In Mecklenburg-Vorpommern haben derzeit ungewöhnlich viele Kinder und Jugendliche mit Atemwegserkrankungen durch Infektionen mit bestimmten Bakterien, sogenannten Mykoplasmen, zu kämpfen. Dabei gebe es mitunter schwere Verläufe, in deren Folge Kinder stationär behandelt und sogar mit Atemunterstützung und Sauerstoff behandelt werden müssten, sagte der Sprecher des Landesverbandes MV der Kinder- und Jugendärzte, Steffen Büchner. „Das ist was, was wir so in den letzten Jahren in der Zahl nicht gekannt haben“, sagte der in Güstrow praktizierende Arzt. Zuvor hatte die „Ostsee-Zeitung“ berichtet.
„Mykoplasmen kennen wir aus den ganzen anderen Jahren auch.“ Die Bakterien sorgten für Atemwegsinfekte. „Die Kinder sind mal abgeschlagen, haben ein bisschen Temperatur, aber so nach ein bis zwei Wochen berappeln sie sich wieder. Und das ist eben dieses Jahr anders. Wir haben dieses Jahr eben die hoch fieberhaften, die Lungenentzündungen, die komplikativen Fälle.“ Die Infektionen sind nur in Sachsen meldepflichtig, weshalb in MV keine Zahlen beim zuständigen Landesamt für Gesundheit und Soziales (Lagus) vorliegen.
Nach Aussage Büchners ist ein Antibiotikum zur Behandlung von Mykoplasmen-Infektionen derzeit schlecht verfügbar. „Das ist eigentlich unser größeres Problem, dass wir parallel jetzt auch eine Keuchhusten-Welle in Deutschland hatten und dementsprechend unser erstes Antibiotikum, das wir aufschreiben würden bei diesen Verläufen, gerade gar nicht verfügbar ist als Saft.“ Weil die Arznei auch zur Behandlung von Keuchhusten eingesetzt werde, seien die Reserven weitgehend schon aufgebraucht.
Der US-Gesundheitsbehörde CDC zufolge kann es zwischen ein und vier Wochen dauern, bis nach Kontakt mit den Bakterien Symptome auftreten. Am häufigsten ähneln sie einer Erkältung: Husten, Müdigkeit, Fieber oder Halsschmerzen. Bei Jüngeren können Durchfall, Erbrechen oder Keuchen auftreten. Wenn es Komplikationen gibt, können auch Asthmaanfälle oder schwere Lungenentzündungen dazukommen.
Die Krankheit beginnt eher schleichend und wird nicht unbedingt sofort erkannt. Auch weil sie anders als bei einer typischen Lungenentzündung – die unter anderem mit hohem Fieber, Schüttelfrost und starkem Husten einhergeht – eher leichtes Fieber, trockenen Husten und Kurzatmigkeit hervorruft.

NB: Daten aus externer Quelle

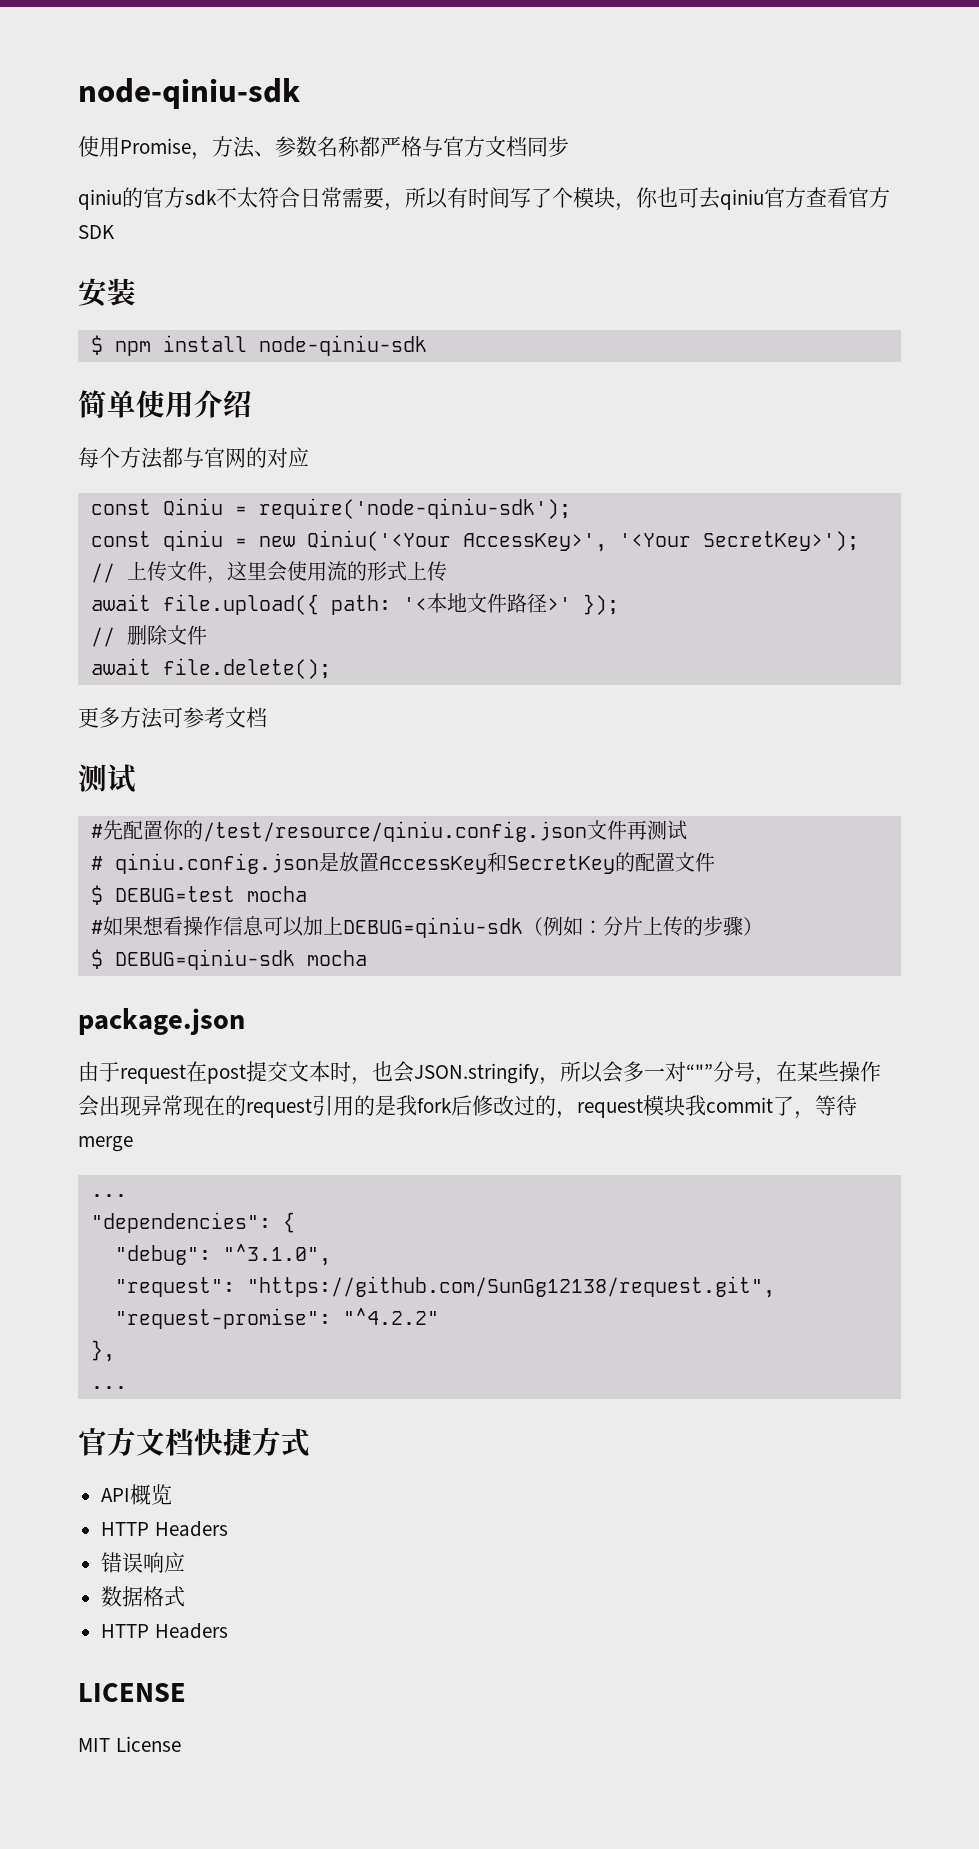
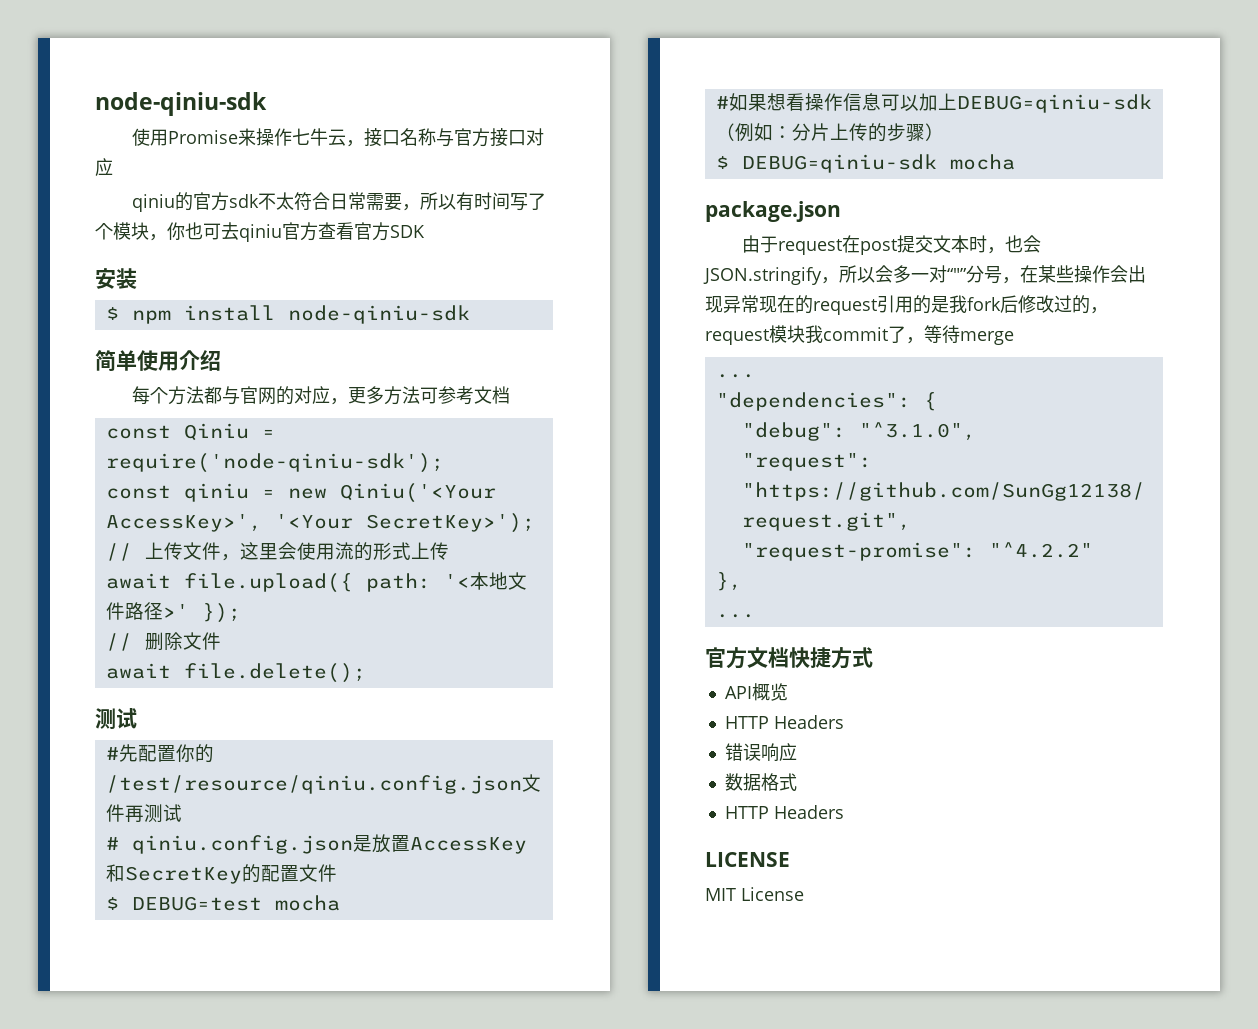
[191,136,569,160] ，方法、参数名称都严格与官方文档同步 -> [238,128,545,147] [95,158,113,176] 来操作七牛云，接口名称与官方接口对应
(309, 457) none -> [330,386,511,405] ，更多方法可参考文档
[78,707,267,729] // 更多方法可参考文档 -> (366, 673) none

Deutschlandweit waren zuletzt vermehrt Mykoplasmen-Infektionen zu beobachten. Grund für die diesjährige Welle könnten nach Einschätzung Büchners immer noch Nachholeffekte nach den Hygiene-Maßnahmen während der Corona-Pandemie sein. Er verweist auf andere Krankheitswellen: „Wir haben es 2022 ja schon gesehen mit den RSV-Infektionen.“ Im Sommer habe es eine große Adenovirus-Welle gegeben. Diese Wellen haben laut Büchner aber auch etwas Positives: „Wir werden in den nächsten Jahren, denke ich, schon eine Normalisierung bei den verschiedenen Erregern wieder erleben.“
Das Lagus hat unterdessen den ersten Wochenbericht zur Überwachung der Erkältungskrankheiten dieser Saison veröffentlicht. Das Landesamt beobachtet die Ausbreitung der Erreger, zu denen etwa die Grippe, Covid-19, RSV oder Rhinoviren gehören. Dafür greift die Behörde auf anonymisierte Daten und Proben aus 65 Arztpraxen zurück.
Zusätzlich senden etwa 70 Kindertageseinrichtungen wöchentlich Meldungen, wie viele Kinder wegen Erkältungskrankheiten nicht in die Kita kommen konnten. Den Daten zufolge wurde zuletzt am häufigsten das Coronavirus nachgewiesen.
Die Behörde rief außerdem zu Impfungen auf, je nach Risikofaktoren etwa gegen Grippe, Covid-19, aber auch Pneumokokken. Allgemein empfiehlt das Lagus zum Schutz vor Erkältungskrankheiten Händegeben, Anhusten und Anniesen zu vermeiden ebenso wie das Berühren an Augen, Nase oder Mund. Räume sollten gut gelüftet und Taschentücher sicher entsorgt werden.